Get certificate for use on Tomcat running on AWS

I have Tomcat 9 running on Amazon Web services under Windows 10. I would like to get a certificate for my domain finwoks.com. I access it over the net by info.finwoks.com:8080 I.e. my tomcat port. Once I get the SSL Certificate chain, I can import it into keystore and everything will be cool. I have not been able to get the certificates and am stuck at the validation stage.

My Questions when attempting to get and use the certificates from letsencrypt -

What should my Domain name be? finwoks.com ? or info.finwoks.com:8080 or what?

From where do I have to request the certificate? from AWS? my local node?

I tried getting the certs on-line and letsencrpt online sent me validation files. But where do I place these files?

As is obvious, I’m not a system administrator, but a developer. Any help greatly appreciated.

thanks
Don

Hey Flinn!

First off, there are a multitude of ways to get a certificate from Let’s Encrypt, between applications you run locally on the machine to websites that can help you do the process manually. Ideally, this should be as automated as possible, so the manual setup is more of a last resort. Nobody wants to have to do that every three months! Let’s Encrypt uses a specification called ACME to issue certificates (Automated Certificate Management Environment), which will be referenced a lot here. It’s just the way to talk to Let’s Encrypt.

I’d recommend having a look at the ACME Clients List and picking a Windows version that looks like it might work for you. Full disclosure, I’m not as well-versed on the Windows side of ACME clients, so I don’t have any specific recommendations. I do believe most of these are geared towards IIS, as that’s a more “standard” web server to run on Windows, as it’s the actual Windows web server, but I suspect that some of these work with Tomcat as well. Look at their docs to be sure!

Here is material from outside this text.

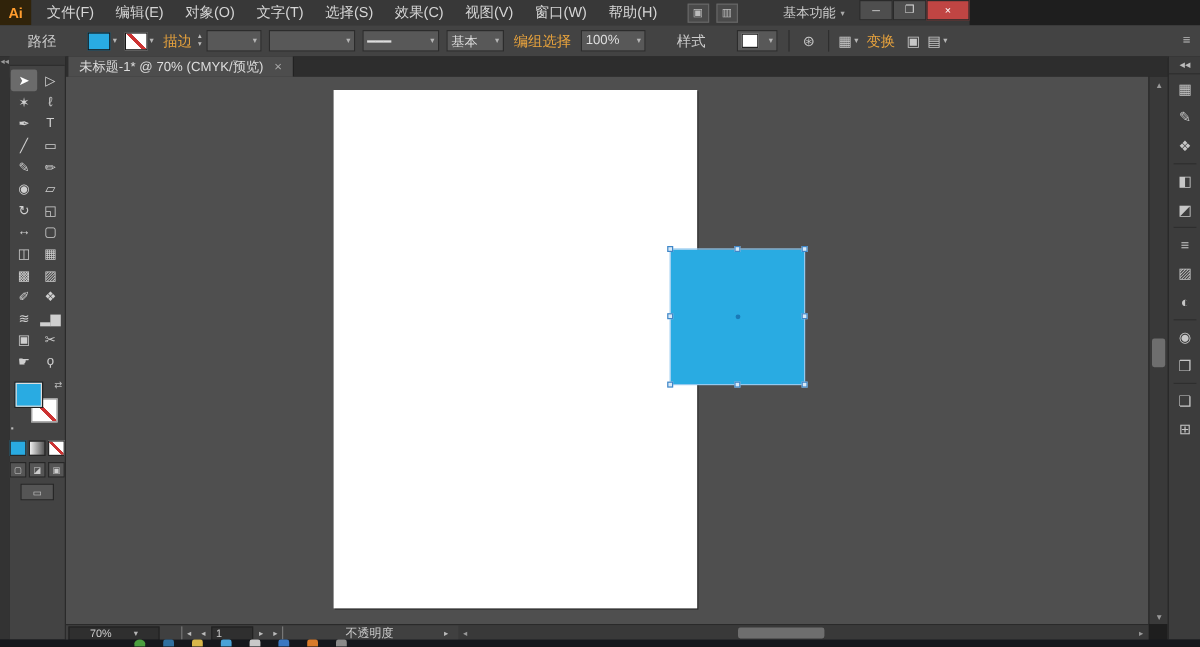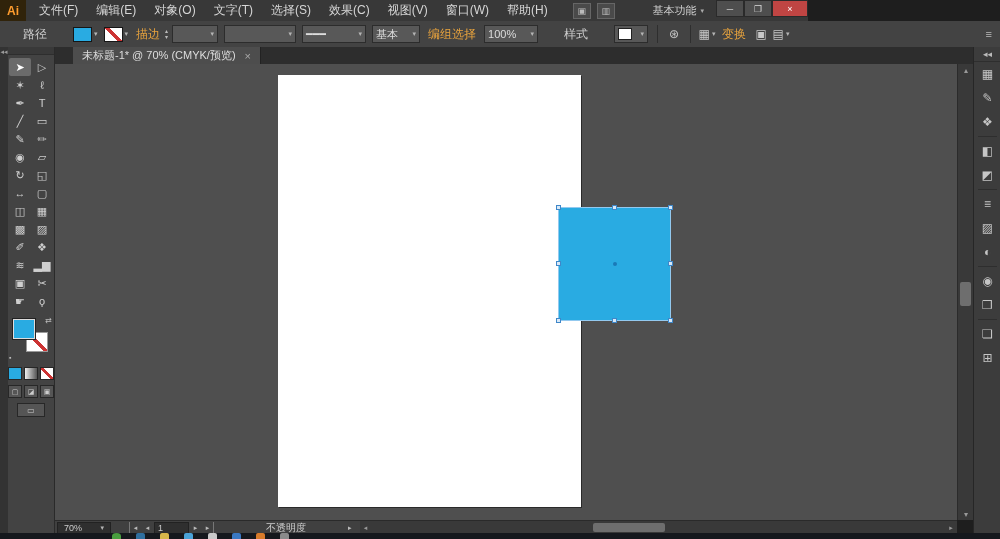"未标题-1* @ 70% (CMYK/预览)" .doc-tab { left: 73px -> 57px }
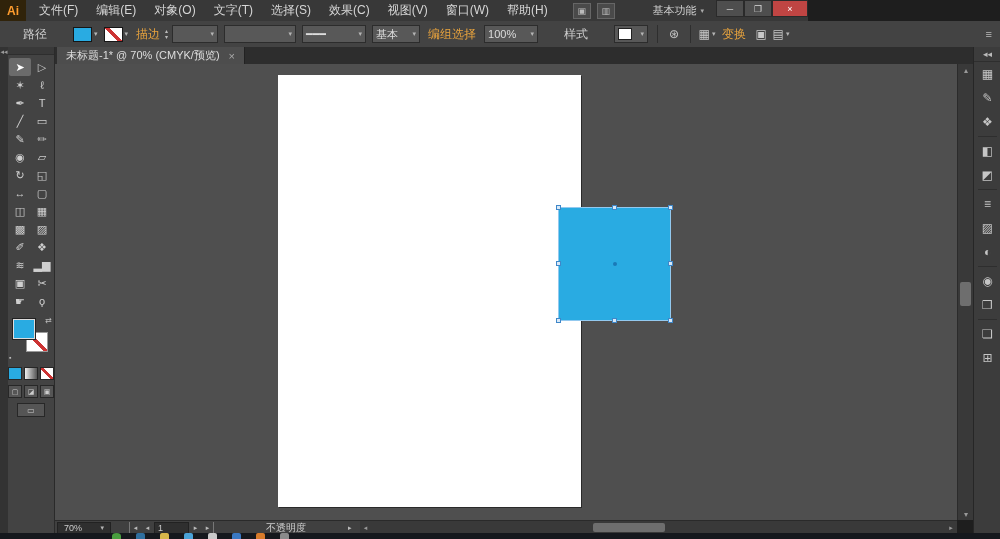"70%" .zoom-combo { padding: 0 6px -> 0 17px }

Now, there are three ways to verify the possession of your domain name to Let’s Encrypt. Two of these require something to happen on your web server, and one requires something to happen in your DNS. Most likely, you’ll want to use the http-01 challenge type, which requires your web server being able to serve a specifically named text file with some particular contents from the .well-known/acme-challenge directory. For example, if the challenge file was named gGg43g4t4gfdgfhgTV23, Let’s Encrypt would attempt to retrieve the URL http://info.finwoks.com/.well-known/acme-challenge/gGg43g4t4gfdgfhgTV23. Do note that if you issue a certificate for multiple domains/subdomains (e.g. finwoks.com and info.finwoks.com), each of those will have its own challenge file that must be served. There is one potential issue here for your setup, and that is the fact that this challenge type must go over port 80. You can redirect to 8080 internally, but it must be accessible to the public internet on port 80.

The other challenge type that requires the web server to do something is the tls-sni-01 challenge, but I don’t believe that’s well-supported on Windows/Tomcat yet, so we won’t go into it besides to note that it requires access to your server on port 443.

Finally, the last challenge type doesn’t access your webserver at all, but rather issues a DNS query for a specially named TXT record, and expects a response with a specific string. This often needs to be done manually, unless your DNS provider happens to have some form of API access for management, and you use an ACME client that can integrate with that API.

This is all covered in more depth in various pieces of documentation, but hopefully this gets you started down the right path!